Reignited a spark in you.
There's a light deep inside of you.
I'll keep on tryin til I turn blue.
Keep on burning til I break through.
Yeah this is what I'm supposed to do.


It blew up to me on the night of my show, a year ago today.
A show I had booked for a lot of reasons, but mostly to impress her.

I was walking Buttons in the park across the street from my place and it floated right over to us like that stupid plastic bag in American Beauty.  I picked it up - an 8 1/2" x 11" sheet of white paper, slightly weathered, with an illustrated red heart filling most of its space - and I thought of her.  In that moment, I had a feeling that I wouldn't see her that night.

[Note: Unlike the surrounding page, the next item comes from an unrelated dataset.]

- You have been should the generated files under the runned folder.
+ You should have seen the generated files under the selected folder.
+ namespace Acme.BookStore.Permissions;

But somehow, I still felt hope.

The wind carried it to me that day, a heart that came from out of nowhere, at the beginning of a very uncertain time - not just for her or for me but for everyone.  An uncertain time that still remains, and reminds us how precious finding a quality heart in this crazy-ass world can be.

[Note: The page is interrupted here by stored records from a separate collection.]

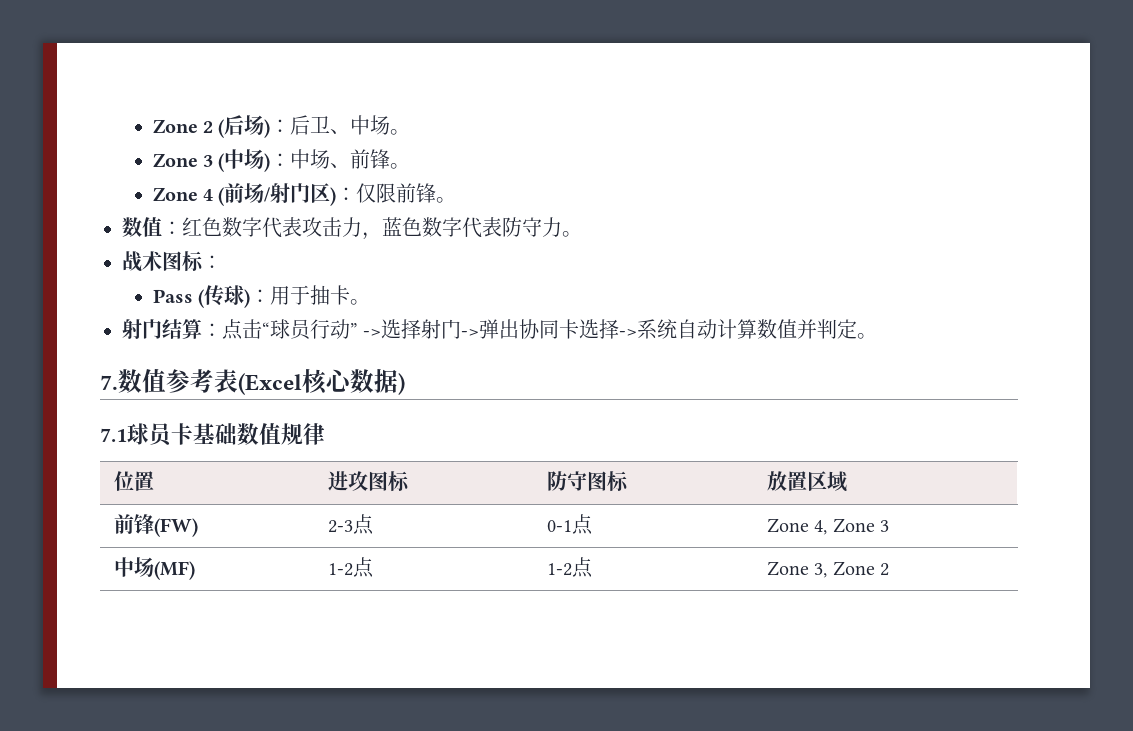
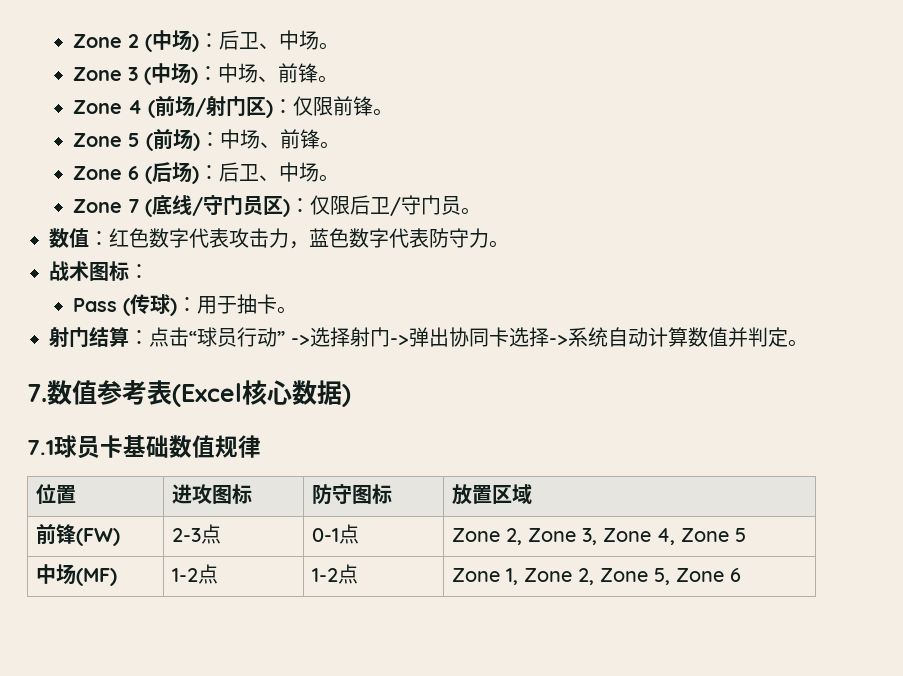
- Zone 2 (后场)：后卫、中场。
+ Zone 2 (中场)：后卫、中场。
+ Zone 5 (前场)：中场、前锋。
+ Zone 6 (后场)：后卫、中场。
+ Zone 7 (底线/守门员区)：仅限后卫/守门员。
- 前锋(FW) | 2-3点 | 0-1点 | Zone 4, Zone 3
+ 前锋(FW) | 2-3点 | 0-1点 | Zone 2, Zone 3, Zone 4, Zone 5
- 中场(MF) | 1-2点 | 1-2点 | Zone 3, Zone 2
+ 中场(MF) | 1-2点 | 1-2点 | Zone 1, Zone 2, Zone 5, Zone 6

I returned to my apartment to drop off my dog and taped the paper heart onto my wall, then left to play the show.

When is the timing ever perfect?  When does love just fly over to you and to the object of your affection at an identical moment?  When do the best things in life not come with patience and sacrifice and effort and work?



The show would go well - there were a lot of people there that I cared about, every face in there mattered.  There were a lot of reasons to perform that night, not just The Biggest Reason.  It was worth it - the journey, the experience.  Facing the anxiety head-on.  Restoring confidence in my own abilities.  And this story - our story - was at the middle of it all.  Intentionally or not, it was playing its part.

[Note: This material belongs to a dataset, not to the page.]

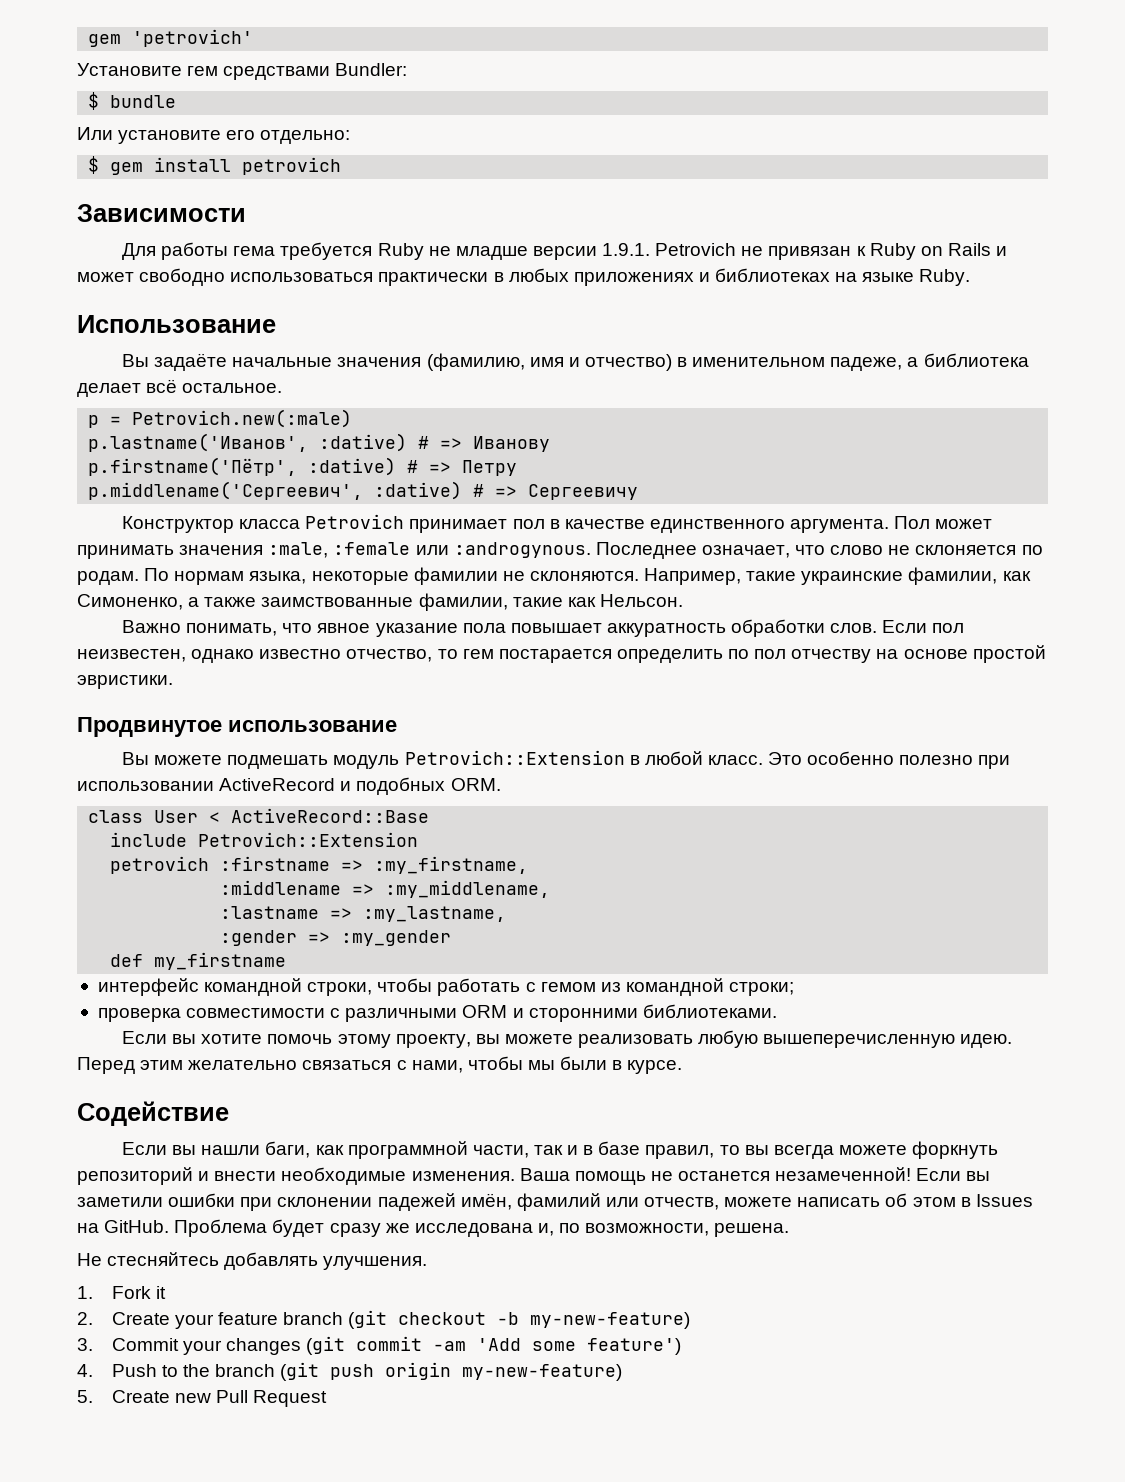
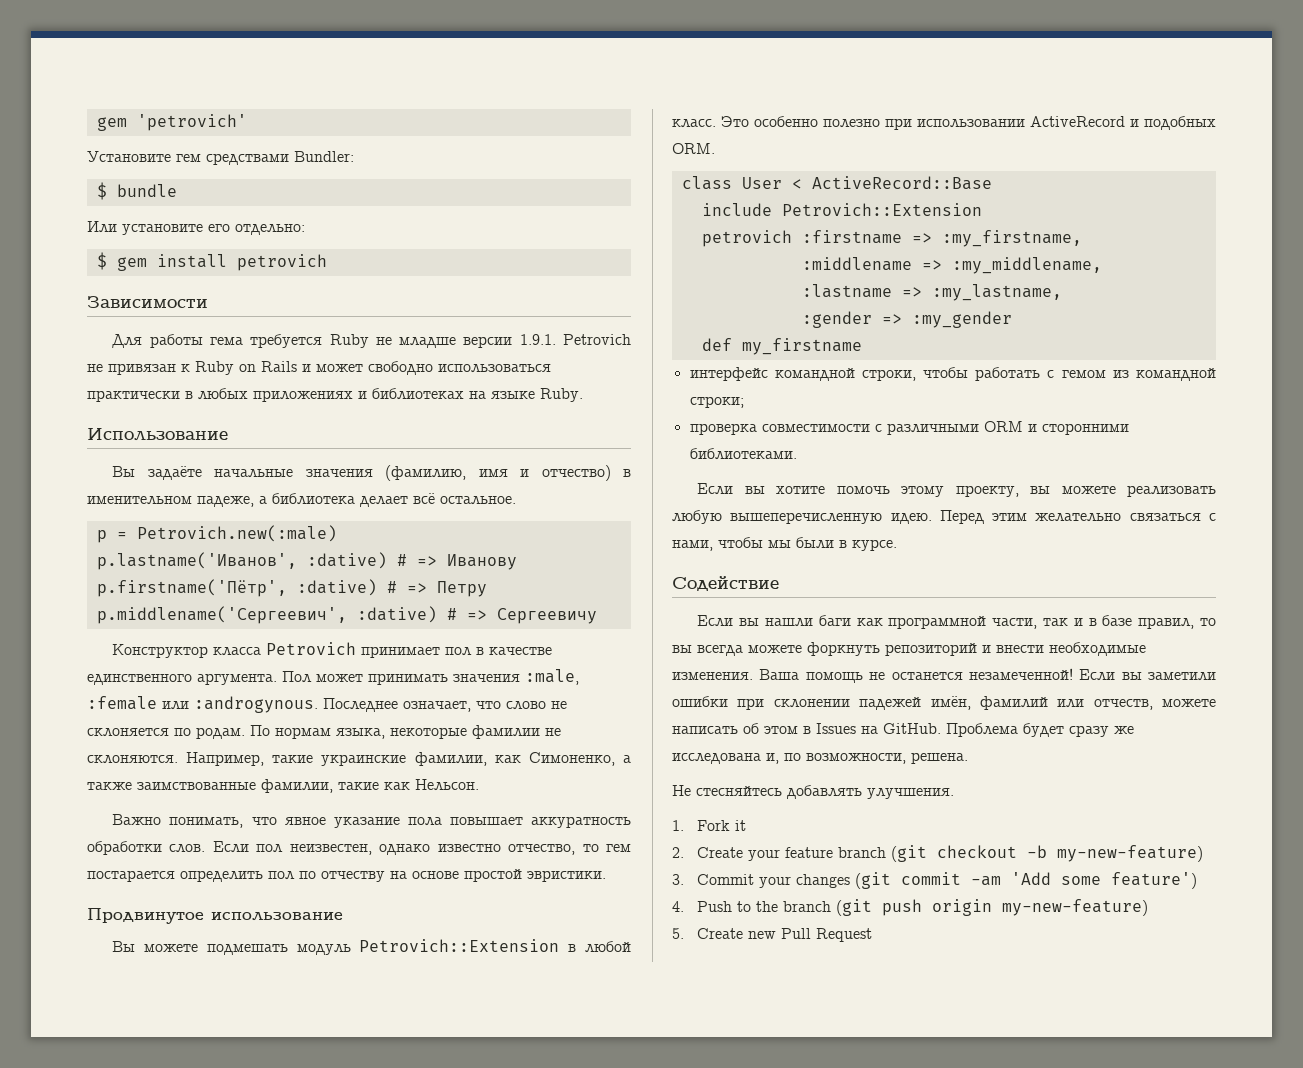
- Если пол неизвестен, однако известно отчество, то гем постарается определить по пол отчеству на основе простой эвристики.
+ Если пол неизвестен, однако известно отчество, то гем постарается определить пол по отчеству на основе простой эвристики.
- Если вы нашли баги, как программной части, так и в базе правил, то вы всегда можете форкнуть репозиторий и внести необходимые изменения.
+ Если вы нашли баги как программной части, так и в базе правил, то вы всегда можете форкнуть репозиторий и внести необходимые изменения.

I walked offstage feeling grateful, wanting more. 

There would be more songs and more stories, the paper heart taking its new spot at the middle of my piano.  Which is where it still sits, as a daily reminder that sometimes you don't go looking for magic, sometimes it comes looking for you.

Those songs and stories became another album.  And now.... another show.
A year later, things are..... trending upward.


Why didn't I crumple that heart up, toss it in the trash?  Why didn't I just give up?  Because that's not me, that's not who I have become.  I'm gonna believe.  I'm gonna keep climbing.  I'm gonna follow my heart.  It feels like a challenge sometimes.  During moments that are becoming rarer, it feels impossible.  But it feels good, to pursue your best self.  To maybe even draw that light out of someone else, to inspire them to glow.  All that light can generate a lot of heat.  It feels real.  It feels right.... and if it's really right....

There's nothing else.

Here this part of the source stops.